A taxação dos super-ricos é um dos pontos centrais dos debates do G20 no Rio de Janeiro, mas a vitória de Donald Trump nas eleições presidenciais dos Estados Unidos pode dificultar ainda mais o avanço dessa agenda em termos práticos, segundo avaliação do economista Marcelo Neri, diretor do centro de políticas sociais FGV Social.
“Não sou muito otimista quanto aos impactos de curto prazo dessa medida. É uma medida ousada de taxação dos ricos e, por razões óbvias, enfrenta uma certa resistência”, afirma Neri.

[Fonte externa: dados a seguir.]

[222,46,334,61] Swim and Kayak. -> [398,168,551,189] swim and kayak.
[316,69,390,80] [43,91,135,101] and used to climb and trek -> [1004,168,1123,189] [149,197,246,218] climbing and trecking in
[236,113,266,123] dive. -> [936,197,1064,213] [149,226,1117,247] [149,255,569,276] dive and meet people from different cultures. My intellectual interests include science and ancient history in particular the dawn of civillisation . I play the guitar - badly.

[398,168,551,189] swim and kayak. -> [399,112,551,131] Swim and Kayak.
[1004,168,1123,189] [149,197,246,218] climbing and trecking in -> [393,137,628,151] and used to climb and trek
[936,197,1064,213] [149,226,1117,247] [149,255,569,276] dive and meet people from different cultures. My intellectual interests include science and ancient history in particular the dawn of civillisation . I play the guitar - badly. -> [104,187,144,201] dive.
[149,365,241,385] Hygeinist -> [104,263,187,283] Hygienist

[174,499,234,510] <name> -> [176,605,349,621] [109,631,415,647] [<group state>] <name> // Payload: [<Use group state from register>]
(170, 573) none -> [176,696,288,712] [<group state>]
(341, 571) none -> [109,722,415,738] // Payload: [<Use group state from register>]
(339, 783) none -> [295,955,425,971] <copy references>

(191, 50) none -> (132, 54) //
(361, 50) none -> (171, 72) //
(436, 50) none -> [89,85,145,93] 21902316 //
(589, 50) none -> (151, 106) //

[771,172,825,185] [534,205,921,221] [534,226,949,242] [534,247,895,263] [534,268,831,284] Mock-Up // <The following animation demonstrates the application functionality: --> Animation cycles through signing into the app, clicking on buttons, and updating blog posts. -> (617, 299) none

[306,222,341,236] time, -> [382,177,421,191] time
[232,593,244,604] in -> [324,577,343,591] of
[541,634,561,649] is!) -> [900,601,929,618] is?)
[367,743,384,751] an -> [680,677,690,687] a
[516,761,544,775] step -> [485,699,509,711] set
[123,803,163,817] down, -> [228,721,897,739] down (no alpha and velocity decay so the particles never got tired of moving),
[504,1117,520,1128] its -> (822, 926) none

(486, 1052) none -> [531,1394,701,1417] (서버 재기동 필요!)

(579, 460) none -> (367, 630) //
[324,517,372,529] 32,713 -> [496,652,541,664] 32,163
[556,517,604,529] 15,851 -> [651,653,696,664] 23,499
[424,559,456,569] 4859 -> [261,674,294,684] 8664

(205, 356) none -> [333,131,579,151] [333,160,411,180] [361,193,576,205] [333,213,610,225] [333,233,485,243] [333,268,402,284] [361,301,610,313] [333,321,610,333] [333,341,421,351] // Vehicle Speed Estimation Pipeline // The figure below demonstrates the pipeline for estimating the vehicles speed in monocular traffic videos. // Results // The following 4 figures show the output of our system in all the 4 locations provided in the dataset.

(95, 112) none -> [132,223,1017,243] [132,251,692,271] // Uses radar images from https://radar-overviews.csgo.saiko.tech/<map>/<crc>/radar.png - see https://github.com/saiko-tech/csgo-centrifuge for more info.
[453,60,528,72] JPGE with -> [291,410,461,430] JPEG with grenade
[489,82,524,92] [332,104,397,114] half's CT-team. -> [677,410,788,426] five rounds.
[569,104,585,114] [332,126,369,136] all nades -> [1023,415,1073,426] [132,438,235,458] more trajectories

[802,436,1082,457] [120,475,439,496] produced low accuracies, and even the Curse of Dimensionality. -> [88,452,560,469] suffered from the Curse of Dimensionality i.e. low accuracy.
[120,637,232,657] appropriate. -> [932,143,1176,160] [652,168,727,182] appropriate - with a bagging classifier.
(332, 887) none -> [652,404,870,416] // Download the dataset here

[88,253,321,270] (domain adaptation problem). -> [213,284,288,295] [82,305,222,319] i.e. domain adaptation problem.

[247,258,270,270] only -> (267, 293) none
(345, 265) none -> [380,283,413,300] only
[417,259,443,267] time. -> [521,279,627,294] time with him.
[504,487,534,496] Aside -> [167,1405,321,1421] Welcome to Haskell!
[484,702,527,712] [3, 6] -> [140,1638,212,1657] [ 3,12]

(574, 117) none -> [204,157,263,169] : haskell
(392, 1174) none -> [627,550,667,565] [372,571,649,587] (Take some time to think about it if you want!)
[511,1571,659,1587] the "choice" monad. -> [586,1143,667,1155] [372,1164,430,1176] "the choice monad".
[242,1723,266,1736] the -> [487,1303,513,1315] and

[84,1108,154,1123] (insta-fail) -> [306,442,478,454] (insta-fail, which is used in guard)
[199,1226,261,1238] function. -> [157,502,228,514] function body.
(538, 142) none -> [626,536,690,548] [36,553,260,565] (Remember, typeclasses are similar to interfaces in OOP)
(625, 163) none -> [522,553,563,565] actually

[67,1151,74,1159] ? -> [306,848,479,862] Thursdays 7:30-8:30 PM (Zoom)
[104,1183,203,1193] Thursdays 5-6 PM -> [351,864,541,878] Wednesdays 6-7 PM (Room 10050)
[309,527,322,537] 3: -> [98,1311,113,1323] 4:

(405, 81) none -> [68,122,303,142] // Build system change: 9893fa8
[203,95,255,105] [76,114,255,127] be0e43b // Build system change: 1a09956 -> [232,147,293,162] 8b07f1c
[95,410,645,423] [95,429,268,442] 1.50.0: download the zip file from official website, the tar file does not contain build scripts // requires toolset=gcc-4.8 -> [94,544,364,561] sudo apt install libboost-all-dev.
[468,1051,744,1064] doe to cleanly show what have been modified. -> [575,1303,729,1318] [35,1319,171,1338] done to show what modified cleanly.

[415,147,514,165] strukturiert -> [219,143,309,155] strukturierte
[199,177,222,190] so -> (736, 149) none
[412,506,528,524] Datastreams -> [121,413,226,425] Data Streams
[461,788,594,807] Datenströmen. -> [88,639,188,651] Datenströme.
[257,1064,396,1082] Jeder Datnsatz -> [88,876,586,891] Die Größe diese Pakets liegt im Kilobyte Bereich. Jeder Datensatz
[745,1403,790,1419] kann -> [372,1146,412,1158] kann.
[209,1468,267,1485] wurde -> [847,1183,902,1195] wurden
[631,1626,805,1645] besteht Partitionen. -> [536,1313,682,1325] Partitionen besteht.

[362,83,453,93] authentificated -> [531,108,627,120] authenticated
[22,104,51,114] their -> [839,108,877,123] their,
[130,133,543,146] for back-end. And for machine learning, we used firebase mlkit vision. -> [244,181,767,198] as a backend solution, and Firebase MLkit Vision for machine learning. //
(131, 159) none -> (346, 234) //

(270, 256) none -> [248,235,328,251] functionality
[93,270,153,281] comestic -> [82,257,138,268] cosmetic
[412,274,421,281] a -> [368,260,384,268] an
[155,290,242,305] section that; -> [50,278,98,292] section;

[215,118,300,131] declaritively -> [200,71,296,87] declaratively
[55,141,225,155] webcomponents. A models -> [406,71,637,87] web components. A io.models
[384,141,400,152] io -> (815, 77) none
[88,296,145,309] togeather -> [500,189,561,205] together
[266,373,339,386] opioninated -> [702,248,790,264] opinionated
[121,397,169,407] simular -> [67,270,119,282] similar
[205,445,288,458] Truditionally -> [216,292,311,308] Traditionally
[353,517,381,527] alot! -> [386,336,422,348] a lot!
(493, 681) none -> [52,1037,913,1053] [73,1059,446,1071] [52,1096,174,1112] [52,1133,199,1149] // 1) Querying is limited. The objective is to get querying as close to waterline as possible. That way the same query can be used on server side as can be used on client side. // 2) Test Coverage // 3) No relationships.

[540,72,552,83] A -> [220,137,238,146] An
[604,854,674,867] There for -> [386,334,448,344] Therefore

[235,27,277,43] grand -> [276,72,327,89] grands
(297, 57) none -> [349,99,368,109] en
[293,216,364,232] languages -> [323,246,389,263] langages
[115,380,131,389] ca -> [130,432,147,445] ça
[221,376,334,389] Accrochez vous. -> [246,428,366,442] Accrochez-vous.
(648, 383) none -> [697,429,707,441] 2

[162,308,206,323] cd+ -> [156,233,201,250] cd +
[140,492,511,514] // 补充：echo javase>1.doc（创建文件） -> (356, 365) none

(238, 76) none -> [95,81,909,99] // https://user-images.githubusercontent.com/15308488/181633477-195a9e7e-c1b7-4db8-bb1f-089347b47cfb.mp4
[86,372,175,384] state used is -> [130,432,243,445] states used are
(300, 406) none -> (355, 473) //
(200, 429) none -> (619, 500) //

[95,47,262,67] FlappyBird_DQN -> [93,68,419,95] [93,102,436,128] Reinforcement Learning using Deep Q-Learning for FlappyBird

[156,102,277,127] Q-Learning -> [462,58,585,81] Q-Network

“A eleição do Trump, de alguma forma, não só nessa agenda, mas em outras, pode ser vista como um certo balde de água fria. Ele é apoiado por Elon Musk, que se tornou em algum momento recente o homem mais rico do mundo”, completa.
O G20 é composto pelas 19 principais economias do planeta, mais a União Europeia e a União Africana. A cúpula dos chefes de Estado, ápice da programação, está agendada para a próxima semana, na segunda-feira (18) e na terça (19), no MAM Rio (Museu de Arte Moderna do Rio de Janeiro).
Antes disso, diplomatas do G20 fazem a partir desta terça (12), também na capital fluminense, uma série de reuniões para tentar concluir a declaração final do grupo. A previsão é de que essa rodada de negociação siga até sábado (16).
A taxação dos super-ricos é prioridade da presidência brasileira no G20. O tema, contudo, já enfrentou resistências dentro do bloco, inclusive por parte dos Estados Unidos. A possibilidade que se abre com a vitória de Trump seria de uma retórica mais agressiva contra a medida mais à frente.
Durante as negociações para comunicado divulgado em julho, após encontro de ministros de Finanças e presidentes de bancos centrais do G20, o Brasil precisou fazer concessões a fim de incluir uma menção aos super-ricos, sem uma promessa concreta.
Na mesma ocasião, uma declaração específica sobre cooperação tributária internacional afirmou que os países do fórum buscariam se engajar para garantir que os super-ricos fossem taxados de forma efetiva, mas indicou que isso precisaria ser feito com pleno respeito à soberania tributária.
Do ponto de vista econômico-social, outra medida que deve ganhar espaço nas discussões no Rio é a formação de uma aliança global para combater a fome e a pobreza, aponta Neri. Trata-se de outra bandeira prioritária do governo brasileiro.
Na visão do economista, o G20 é o “fórum adequado” para colocar debates desse tipo em pauta, mesmo com as possíveis dificuldades de implementação das ações.
“O G20 tem os maiores financiadores do combate à pobreza possíveis no mundo, e o objeto da proposta de taxação [dos super-ricos] exige uma certa coordenação entre os países”, afirma.
“É o fórum adequado, mas não esperaria um efeito de curto prazo. É mais colocar na agenda, de alguma forma acompanhá-la. Agora, com a eleição do Trump, ficou mais difícil do que já era”, acrescenta.
Ainda de acordo com Neri, é “saudável” para o Brasil voltar a receber grandes eventos internacionais, como é o caso do G20. O economista foi responsável pela organização de um livro lançado em 2021 sobre os impactos das Olimpíadas de 2016 no Rio.
Segundo a obra, o evento esportivo estimulou a cidade em áreas como emprego e combate à pobreza. O município, contudo, não conseguiu avançar em pontos como a despoluição da baía de Guanabara.
“O país tem uma certa importância em termos de diplomacia internacional”, diz. “Um pouco na linha da aliança global, da taxação dos ricos, o Brasil tem tentado de alguma forma ter uma contribuição mais global.”